Opinião
Como a crise global abalou a reputação dos economistas
Martin Wolf avaliou positivamente a obra que afirma os perigos de se deixar a economia para especialistas
No mundo desenvolvido ou, como querem alguns, nos países avançados, torna-se mais azedo o azedume com as recomendações e previsões de economistas. Livros e artigos investem contra as cidadelas tão frágeis quanto soberbas da sabedoria econômica.
Três jovens economistas do movimento Rethinking Economics – Joe Earle, Cahal Moran e Zach Ward-Perkins – escreveram um livro devastador em sua serenidade: Econocracy. Subtítulo: O perigo de deixar a economia para os especialistas.
O livro recebeu avaliações elogiosas de Robert Skidelsky, o biógrafo de Keynes, e de Martin Wolf, editor e colunista do Financial Times. Wolf dá uma estocada no fígado das universidades que formam economistas com treinamento estreito e obtuso, viciados em "manipular equações baseadas em suposições irrealistas".
A matemática de Bertrand Russel e Kurt Gödel é usada como escudo protetor dos Modelos Dinâmicos Estocásticos de Equilíbrio Geral, infestados de hipóteses tolas como as que reverenciam as expectativas racionais e o agente representativo.
A crise financeira global que ainda avassala o planeta, entre outras coisas, desvelou a precariedade das teorias e previsões econômicas. A reputação dos economistas e o prestígio de sua arte de antecipar tendências sofrem danos sempre que o velho (e talvez nem tão surpreendente) capitalismo perpetra suas velhacarias.
Quando os negócios vão bem, as previsões mais otimistas são ultrapassadas por resultados formidáveis. É a festança dos consultores: o noticiário da mídia não consegue oferecer espaço suficiente para os profetas e oráculos da prosperidade eterna.
Na era da informação, a coisa é ainda pior: em tempo real, os meios eletrônicos regurgitam uma fauna variada de palpiteiros e adivinhões. Todos, ou pelo menos a maioria, tratam de insuflar a bolha de otimismo.
Chamo a atenção para as agruras de um renomado economista nos idos de 1929. Às vésperas do crash da Bolsa de Nova York, Irving Fisher declarou – extasiado diante das promessas de crescimento sem fim – que os preços das ações ainda estavam baixos.
Fisher quebrou a cara, mas nem por isso foi punido com a expulsão da seleta galeria dos grandes.

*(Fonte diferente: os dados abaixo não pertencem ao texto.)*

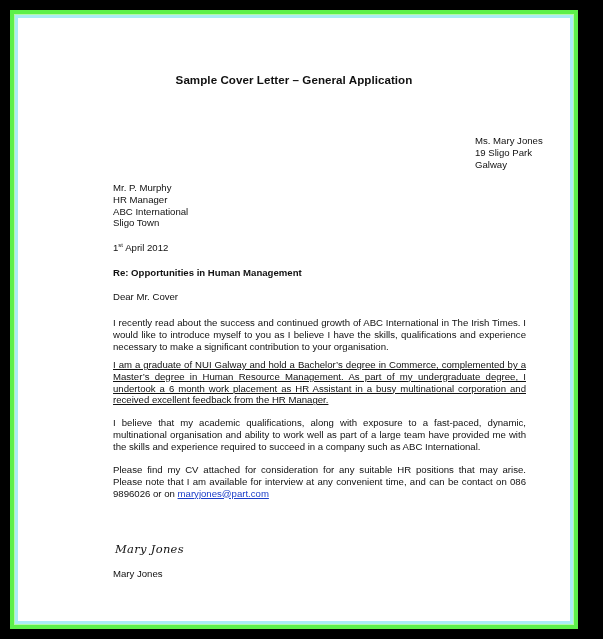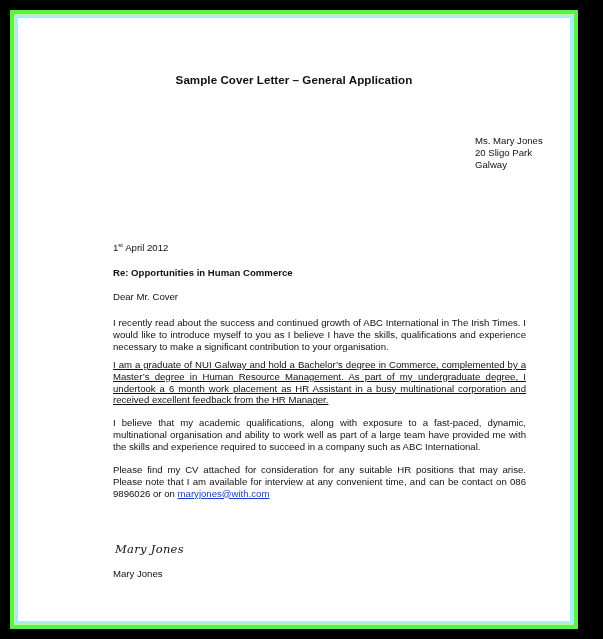"20 Sligo Park" span.block-line { text: 20 -> 19 }
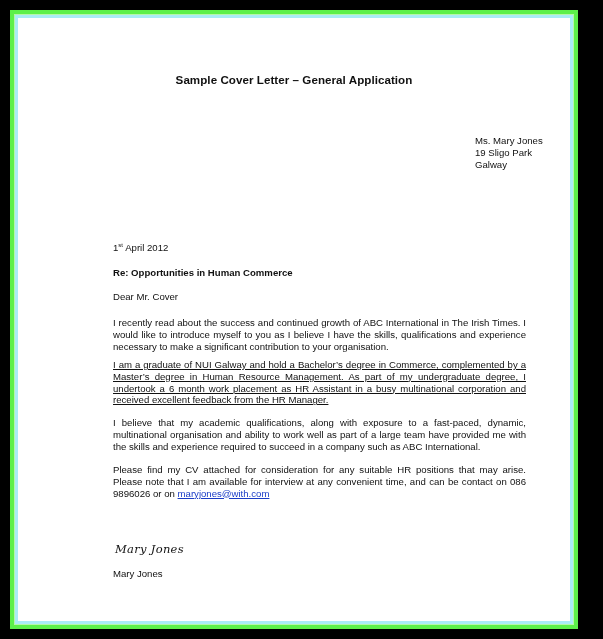"Mr. P. Murphy" div.recipient { html: none -> <div> <span>Mr. P. Murphy</span> <span>HR Manager</span> <span>ABC International</span> <span>Sligo Town</span> </div> }
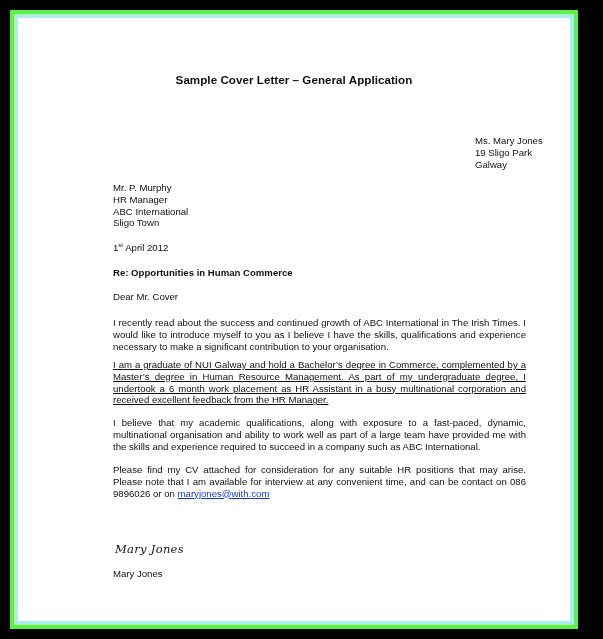"Re: Opportunities in Human Commerce" div.subject { text: Commerce -> Management }
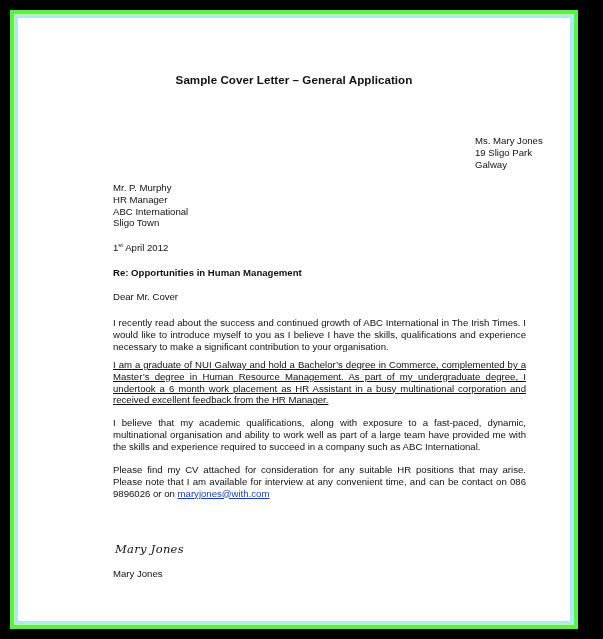"maryjones@with.com" a.email { text: maryjones@with.com -> maryjones@part.com }
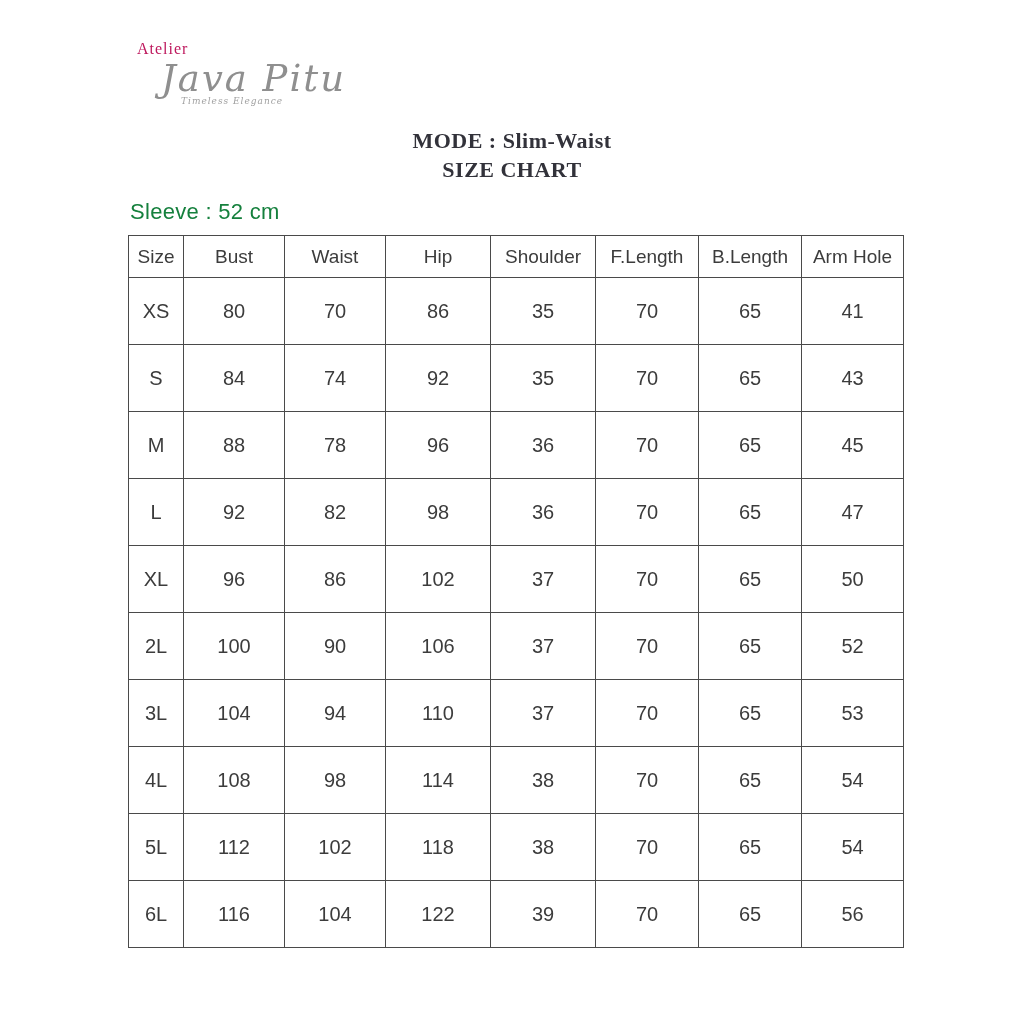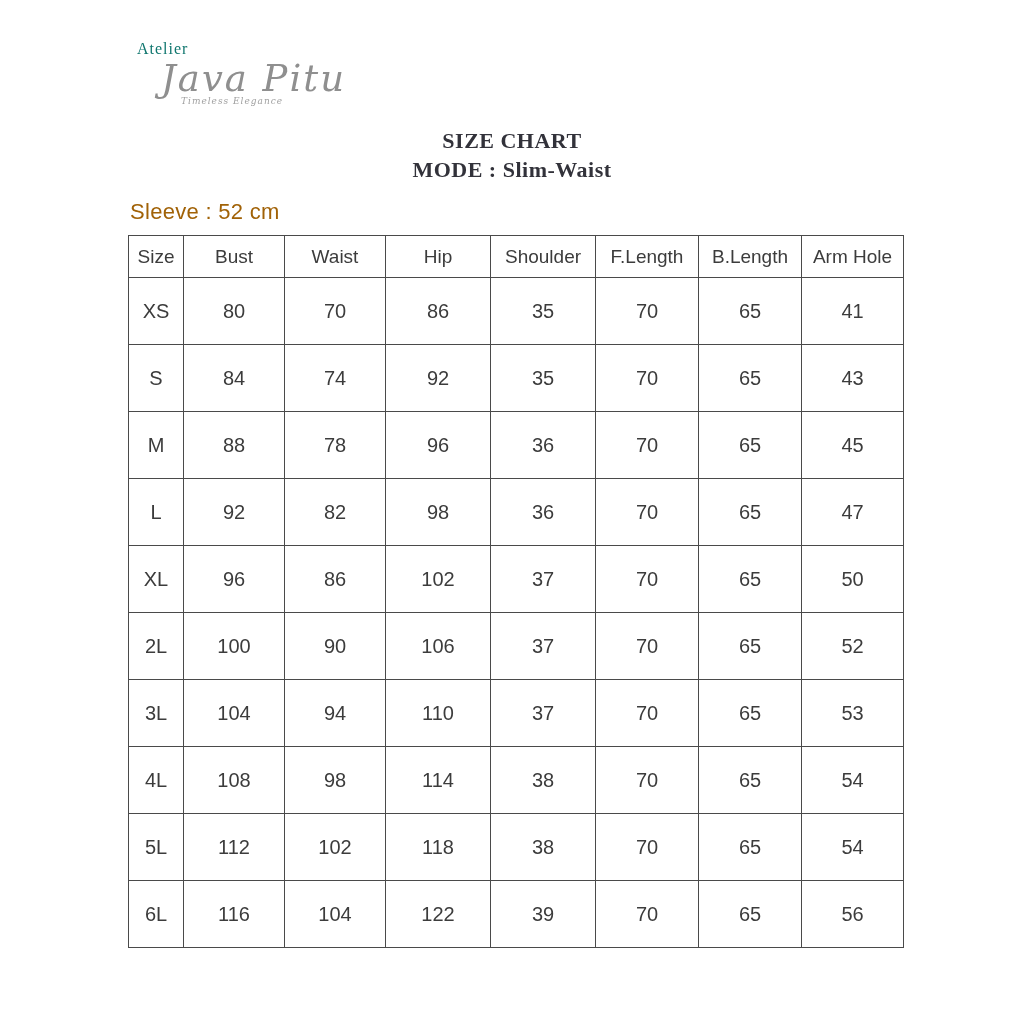"Atelier" .logo-prefix { color: #0f766e -> #be185d }
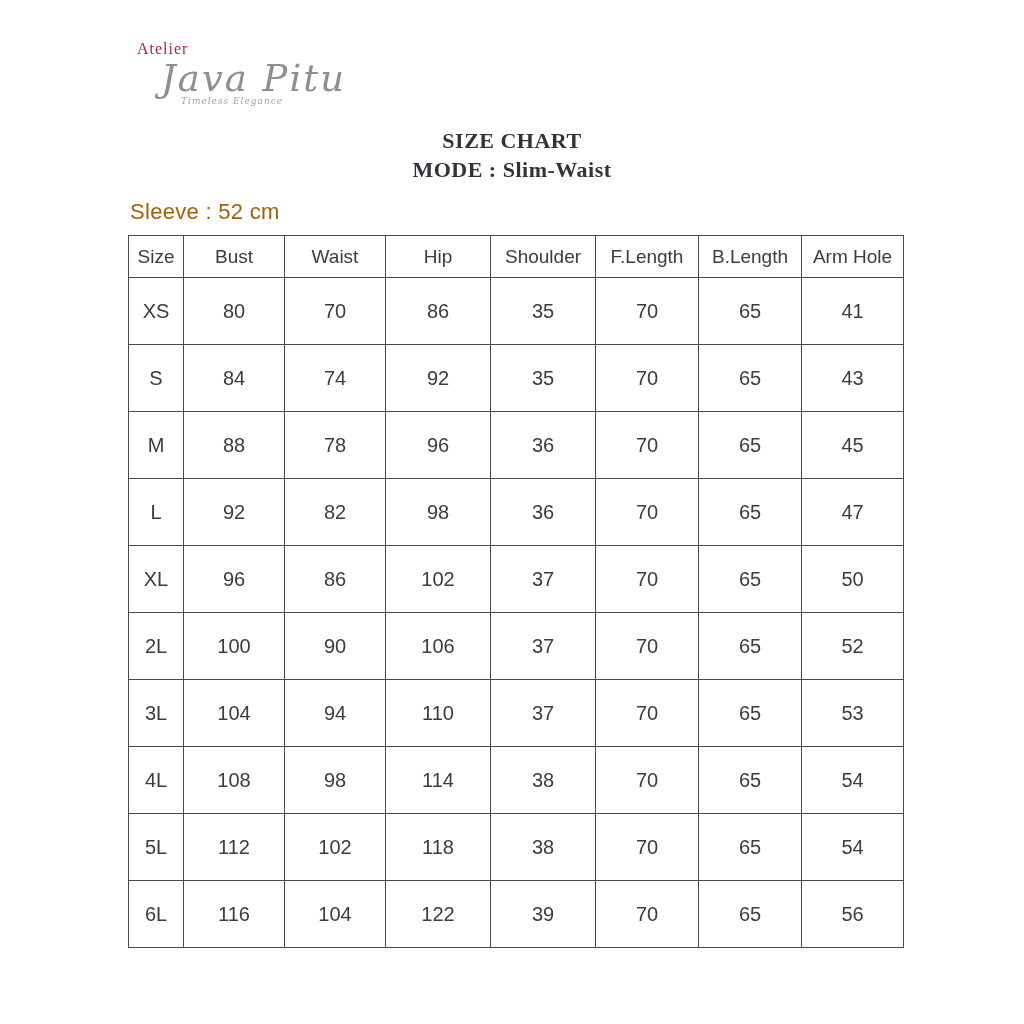"SIZE CHART" div { order: before "MODE : Slim-Waist" -> after "MODE : Slim-Waist" }
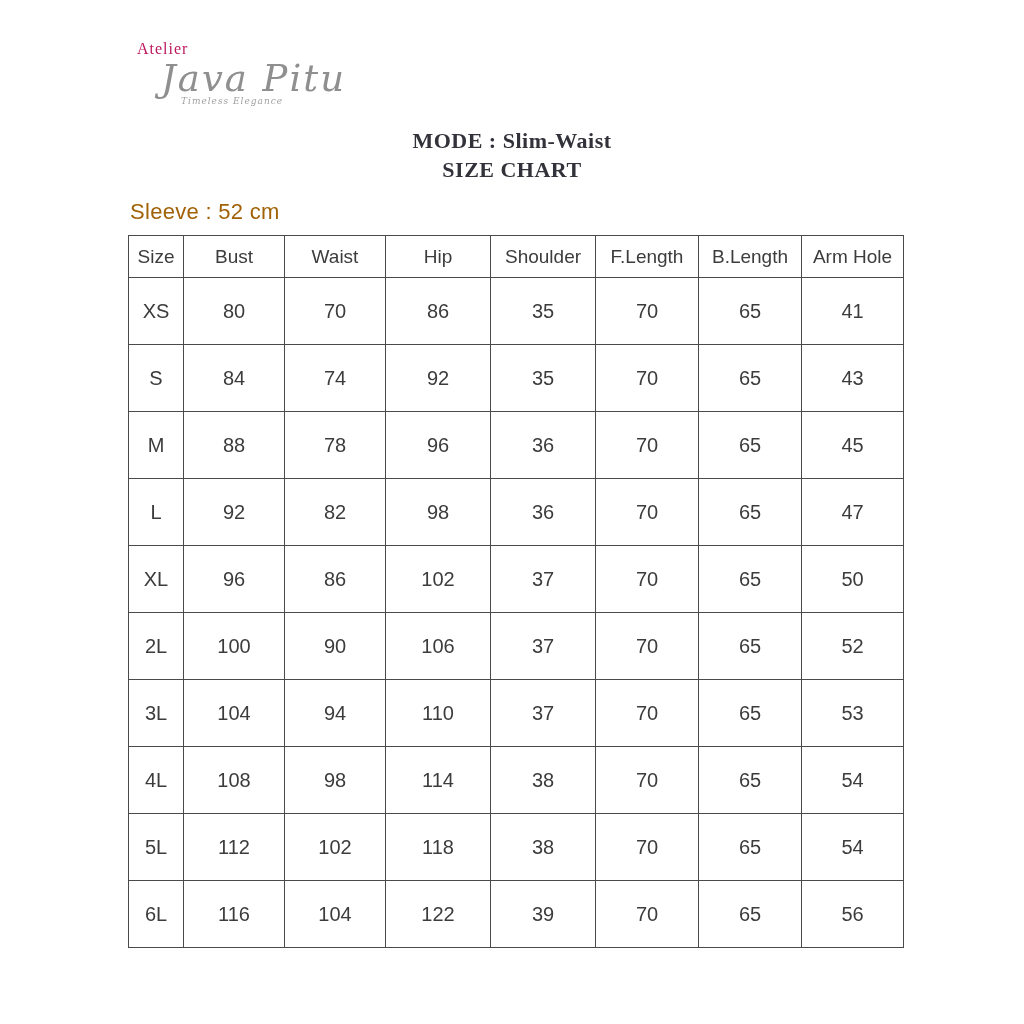"Sleeve : 52 cm" .sleeve-label { color: #a16207 -> #15803d }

Os jovens economistas de hoje aprenderiam muito com suas contribuições ao estudo dos processos de deflação de dívidas, fenômeno que soe ocorrer nos momentos de reversão das etapas turbinadas por expectativas eufóricas e crédito abundante.
Daqueles tempos a esta parte, é mais fácil um camelo passar pelo buraco da agulha do que encontrar um estudante de economia que tenha lido Fisher ou pelo menos ouvido alguma notícia sobre sua obra. Esse solene desprezo pelos estudos clássicos sobre os ciclos e crises do capitalismo é a moda nos círculos acadêmicos americanizados do planeta.
As novas teorias, aquelas que constituem hoje a chamada corrente principal do pensamento econômico, estão mais comprometidas em demonstrar que é improvável ocorrer o fenômeno que os velhos economistas investigavam. No rol dos malditos estão, entre tantos, Keynes, Schumpeter, Mitchell, Kalecki, Minsky.
Mas – é bom repetir – as façanhas do velho e nem sempre surpreendente capitalismo (pródigo em crashes e pânicos) lançaram no torvelinho da descrença as arrogâncias e certezas dos sabichões. Mas, para quem não sabe de seus prodígios, a fé não só é capaz de mover montanhas como também tem força para negar a realidade.
Ainda recentemente, o jornal Valor Econômico publicou um debate sobre a taxa de juros, expondo diferentes visões e estruturas analíticas que porfiam no campo da chamada ciência triste. A turma da corrente dominante retrucou com impropérios aos questionamentos de sua sabedoria e respeitabilidade. Um jovem crente, indignado, escreveu que o jornal "confessou" a sua adesão ao pluralismo.
Imagino que, vivesse na era da Inquisição, o jovem estudioso da produção de riquezas mandaria à fogueira as obras e seus autores heréticos.
No filme As Confissões, de Roberto Andò, a ministra das Finanças do Canadá reproduz uma piada contada pelo diretor-gerente do FMI, Daniel Roché. Um candidato a transplante de coração recusa uma oferta de órgão retirado de um menino: não quero, é muito jovem. Em seguida, os médicos oferecem o coração de um gestor de hedge fund. Ele recusa porque o tipo não tem coração. Os médicos insistem: aceite o coração de um banqueiro central. Ele aceita porque esse coração nunca foi usado.